Cette fuite du Caravage présente quelques longueurs et redites dans sa narration qui alourdissent quelque peu l'ouvrage, font intervenir de multiples personnages, toujours bien campés et installent le livre davantage dans cette épopée de fuyard que dans les oeuvres du peintre.

Certaines d'entre elles sont néanmoins décrites, comme La Vocation de Saint Matthieu, La mort de la Vierge ou Les sept oeuvres de la Miséricorde, ce qui sera apprécié par les amateurs des peintures caravagesques, sachant qu'ils devront s'orienter vers d'autres livres spécialisés pour les savourer pleinement ou, plus prosaïquement, aller les admirer dans la chapelle Contarini, au Palais Barberini où dans différents musées du monde.

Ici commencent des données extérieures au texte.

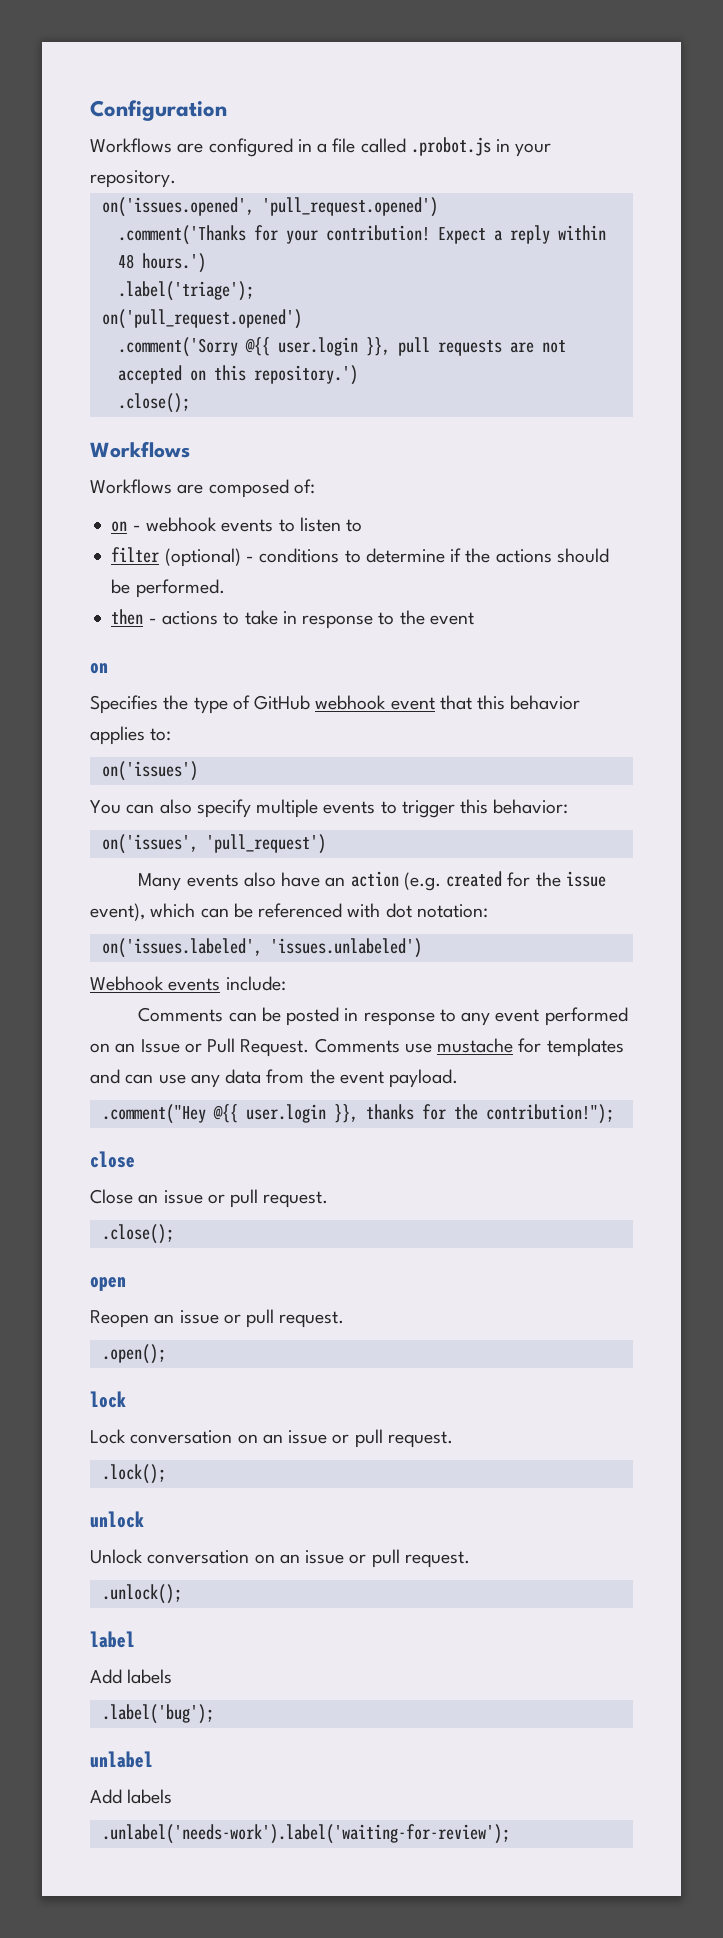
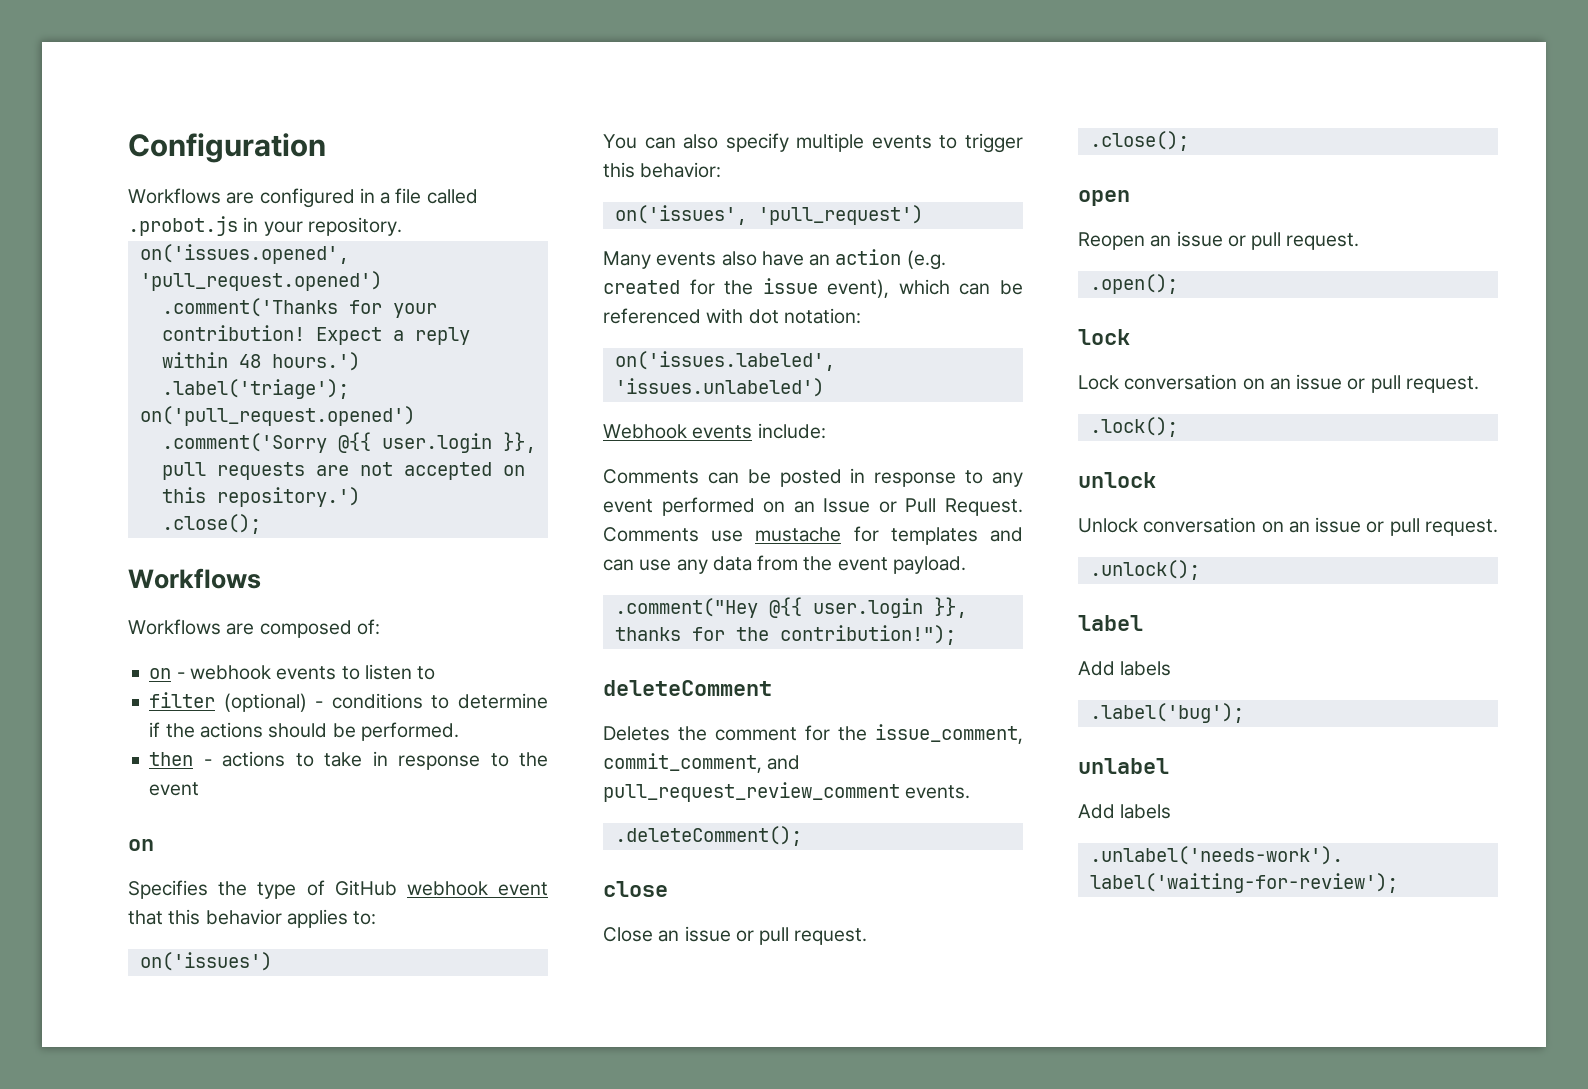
(614, 1114) none -> [603,680,772,696] [603,724,1023,744] [603,753,801,773] [603,782,971,802] [614,826,802,846] // deleteComment // Deletes the comment for the issue_comment, commit_comment, and pull_request_review_comment events. // .deleteComment();

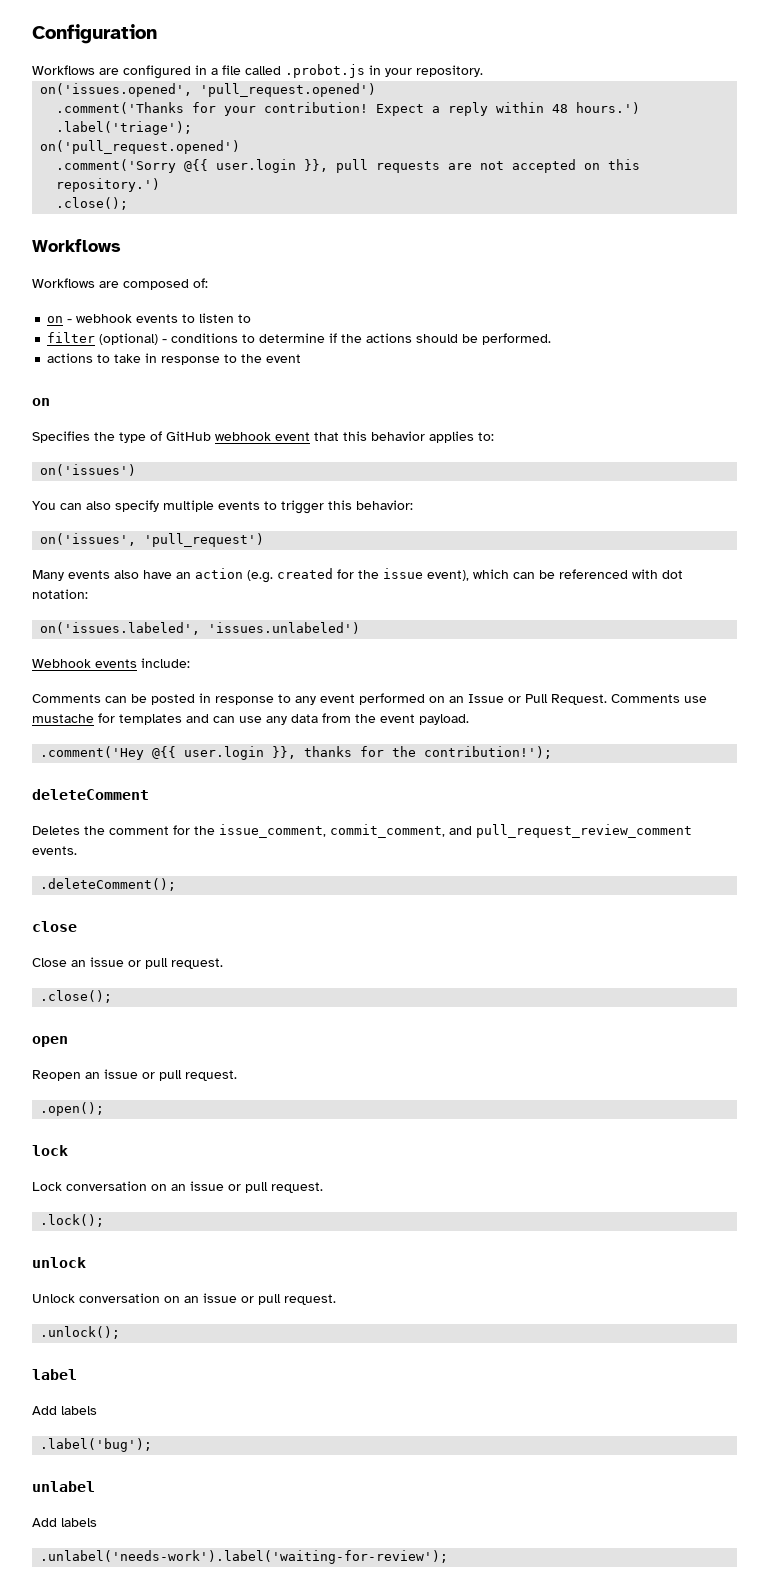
[149,752,212,766] then - -> (552, 339) none
[614,598,758,618] .comment("Hey -> [40,746,145,760] .comment('Hey
[779,625,956,645] contribution!"); -> [424,746,553,759] contribution!');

Le roman restitue enfin de belles ambiances : romaines, maritimes avec les traversées périlleuses, architecturales avec les fortifications maltaises, il restitue les couleurs, celles utilisées par le peintre et celles suggérées par la lumière ou l'obscurité.

Ce livre propose aussi une réflexion métaphysique sur l'orientation de la vie, sa fin inéluctable, les tourments de l'âme humaine et les affres de l'existence mêlés aux plaisirs de l'amour.

Pour approfondir cette réflexion dans l'environnement pictural du Caravage, on peut lire le très beau livre de Yannick Haenel, La Solitude Caravage, dans lequel l'auteur partage ses propres fantasmes survenus devant les détails féminins de Judith décapitant Holopherne et surtout livre une magnifique analyse de la peinture d'un grand maître italien, le Caravage.